Diagnostic & Management Principles - Cooling the Flames

• Clinical Suspicion: Recurrent, unexplained fevers & systemic inflammation (e.g., serositis, rash, arthritis).
• Investigations:
  • Inflammatory markers: ↑ CRP, ↑ ESR, ↑ SAA.
  • Genetic testing: Confirms specific syndromes (e.g., FMF, TRAPS); aids targeted therapy. Limitations: VUS, not all causative genes identified.
• Management Goals: Control inflammation, prevent organ damage (esp. amyloidosis), improve QoL.
  • Acute Flares: NSAIDs, corticosteroids.
  • Chronic/Prophylactic:
    • Colchicine (esp. FMF).
    • Biologics: IL-1 inhibitors (anakinra, canakinumab), IL-6 inhibitors (tocilizumab), TNF inhibitors.

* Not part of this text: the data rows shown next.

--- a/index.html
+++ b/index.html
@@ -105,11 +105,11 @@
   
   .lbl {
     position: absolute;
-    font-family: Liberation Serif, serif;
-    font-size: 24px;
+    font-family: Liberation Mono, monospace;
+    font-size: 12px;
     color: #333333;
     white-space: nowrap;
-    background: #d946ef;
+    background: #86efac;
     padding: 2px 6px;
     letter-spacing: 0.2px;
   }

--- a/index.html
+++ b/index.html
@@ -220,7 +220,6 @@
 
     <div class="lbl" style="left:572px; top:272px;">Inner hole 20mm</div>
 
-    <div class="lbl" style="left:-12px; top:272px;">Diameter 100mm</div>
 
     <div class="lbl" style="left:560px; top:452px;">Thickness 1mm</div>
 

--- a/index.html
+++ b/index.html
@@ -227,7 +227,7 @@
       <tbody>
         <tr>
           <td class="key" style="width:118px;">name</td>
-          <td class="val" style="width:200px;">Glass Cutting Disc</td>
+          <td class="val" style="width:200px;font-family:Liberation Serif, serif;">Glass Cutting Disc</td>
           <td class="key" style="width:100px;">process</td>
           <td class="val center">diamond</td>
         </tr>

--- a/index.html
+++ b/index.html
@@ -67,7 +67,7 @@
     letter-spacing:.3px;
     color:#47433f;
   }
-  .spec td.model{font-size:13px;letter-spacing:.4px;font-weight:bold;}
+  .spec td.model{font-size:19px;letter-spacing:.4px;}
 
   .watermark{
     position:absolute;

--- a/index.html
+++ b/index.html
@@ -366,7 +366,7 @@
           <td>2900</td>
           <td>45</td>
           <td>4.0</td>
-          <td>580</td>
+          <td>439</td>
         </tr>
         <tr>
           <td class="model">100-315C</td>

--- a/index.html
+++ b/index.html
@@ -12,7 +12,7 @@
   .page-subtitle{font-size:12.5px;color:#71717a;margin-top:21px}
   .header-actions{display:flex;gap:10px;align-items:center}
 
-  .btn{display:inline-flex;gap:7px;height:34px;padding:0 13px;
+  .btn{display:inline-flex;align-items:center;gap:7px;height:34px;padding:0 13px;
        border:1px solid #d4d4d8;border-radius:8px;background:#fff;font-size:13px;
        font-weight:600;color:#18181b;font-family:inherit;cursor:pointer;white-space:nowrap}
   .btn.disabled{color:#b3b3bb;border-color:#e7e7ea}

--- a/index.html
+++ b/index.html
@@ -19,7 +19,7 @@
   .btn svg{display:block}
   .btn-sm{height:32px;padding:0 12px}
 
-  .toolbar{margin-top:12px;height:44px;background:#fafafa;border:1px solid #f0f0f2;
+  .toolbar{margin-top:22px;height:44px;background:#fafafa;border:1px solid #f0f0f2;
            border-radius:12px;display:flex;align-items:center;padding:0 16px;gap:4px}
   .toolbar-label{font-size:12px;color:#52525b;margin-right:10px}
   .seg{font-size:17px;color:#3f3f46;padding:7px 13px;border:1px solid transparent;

⭐ Monitoring Serum Amyloid A (SAA) levels is crucial in chronic autoinflammatory diseases to assess disease activity and the risk of developing secondary AA amyloidosis.

High‑Yield Points - ⚡ Biggest Takeaways

• Autoinflammatory syndromes: Innate immunity dysregulation, not adaptive like autoimmune diseases.
• Key features: Recurrent fevers, systemic inflammation, often genetic.
• FMF: MEFV gene, colchicine prevents attacks and AA amyloidosis.
• CAPS: NLRP3 gene, IL-1 inhibitors (e.g., anakinra) are mainstay treatment.
• TRAPS: TNFRSF1A gene, prolonged fevers; corticosteroids or IL-1/TNF inhibitors may be used.
• HIDS/MKD: MVK gene, presents with high IgD (variable) and fevers.
• AA amyloidosis is a critical long-term complication across several syndromes if untreated.